Stop Reinventing C++ Wheels!

Posted by · August 9, 2012 12:06 pm

Necessity is the mother of invention

One thing that always amazes me is how often I see C++ programmers reinvent the wheel. The times I’ve seen engineers writing yet another sort routine or implementing their own version of a linked list, because they have a “special case” that necessitates it, just beggars belief. A “special case”? Really? Come on!

The C++ programming language was designed from the ground up (more or less) to support generic programming via templates & metaprogramming as well as having a complete set of generic algorithms and data structures in the guise of the STL (Standard Template Library). Although the language specification is set in stone the functionality is extensible via a plethora of proven 3rd party libraries, such as the excellent Boost library. In fact, this library is so good that parts of it are now part of the C++11 standard.

With a few very rare exceptions, there is no such thing as a “special case” if you have designed your code right to start with. For example, the STL provides a nice simple design pattern that allows one to apply standard algorithms to any data container. That’s right, any container. Not just those that are part of the STL. The pattern is called the iterator pattern and to take advantage of this all a container need do is provide support for iterators.

This design pattern is such an amazingly and deceptively simple concept that it’s actually easy to forget just how useful it is. It allows you to apply pretty much any algorithm to any container in a consistent manner. In fact, the only special case is the one where the programmer has implemented their own data structure and has failed to provide iterator support.

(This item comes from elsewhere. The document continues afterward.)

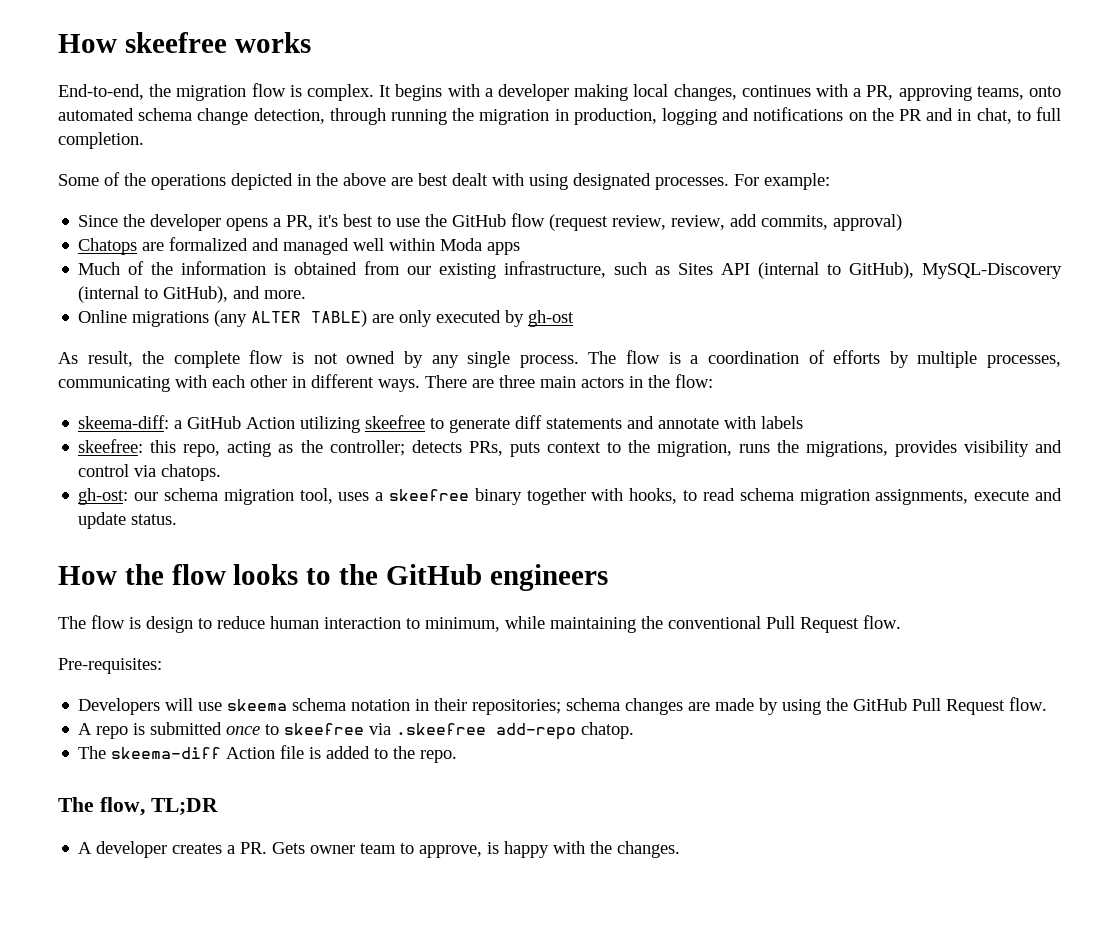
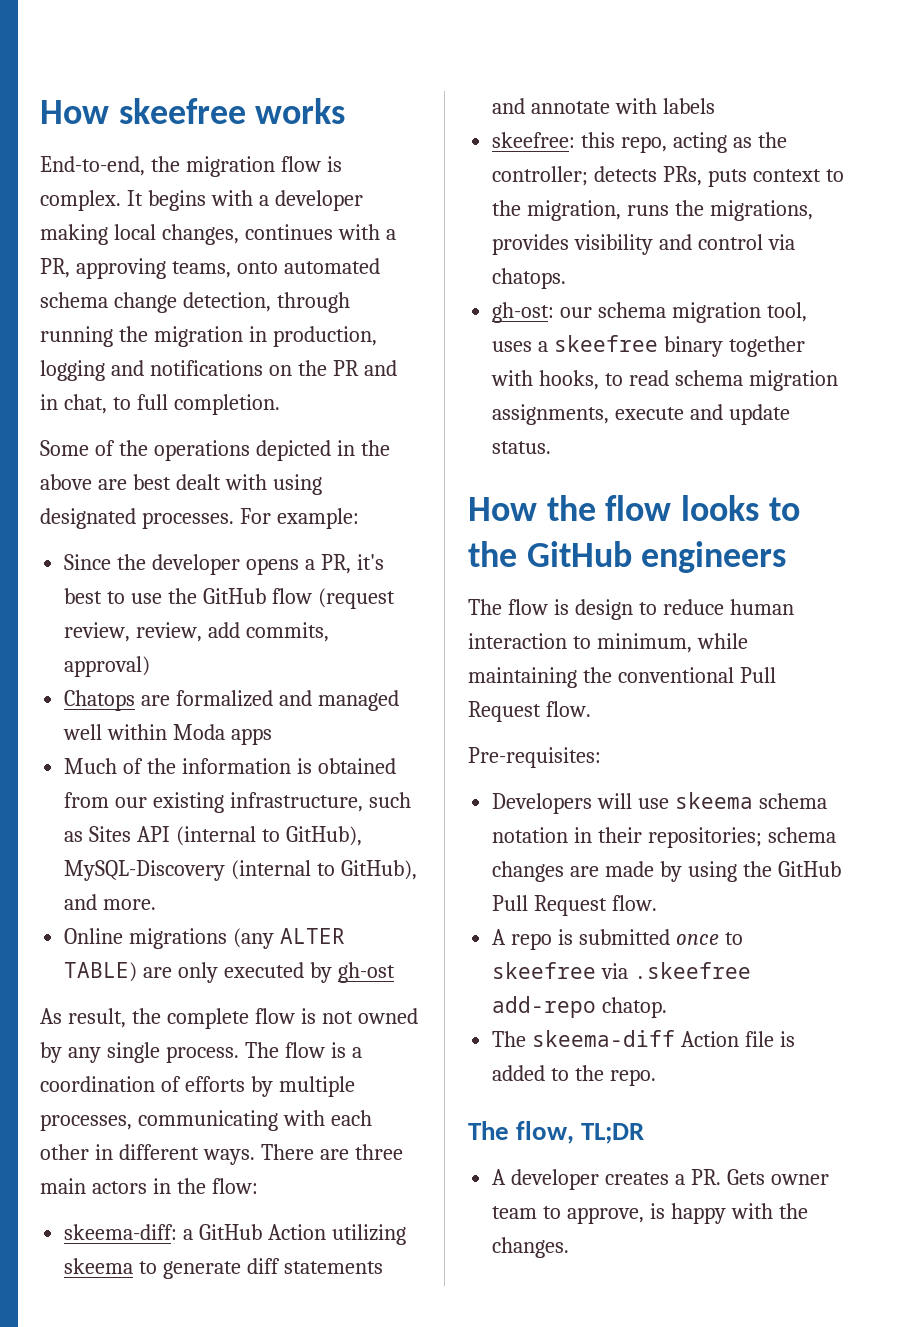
- skeema-diff: a GitHub Action utilizing skeefree to generate diff statements and annotate with labels
+ skeema-diff: a GitHub Action utilizing skeema to generate diff statements and annotate with labels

The STL provides a rich set of generic containers. It is a rare case indeed that one would need to look elsewhere. One possible “special case”, prior to C++11, was the need for a hash table. The STL, prior to this version of the standard, did not contain such a container; however there are plenty of tried and tested 3rd party hash_map implementations that could be used instead. My personal favorite is the Sparsehash Package, originally developed by Google. So, is this really such a special case? No, not really.

So, let’s get back to the “special case”. What’s so special about it that can’t be solved by implementing the appropriate less-than inequality comparison operation for use with the std::sort algorithm or iterators for transforming that linked list using std::transform? In other words, if you write your code from the ground up to interface with the STL you really shouldn’t have any thing like a special case.

Growing your own herbal tea

Ok, ok. So, what’s such a big deal that has made me climb onto my soapbox? What’s wrong with ignoring the STL or other tried and tested libraries (such as Boost or Spasehash). Why shouldn’t you implement your own home-grown algorithms or data structures? Why should it matter if you write your own sort routine, implement your own linked list or (and this is the one that really scares me) code up your own encryption routines? After all, yours is a special case, right?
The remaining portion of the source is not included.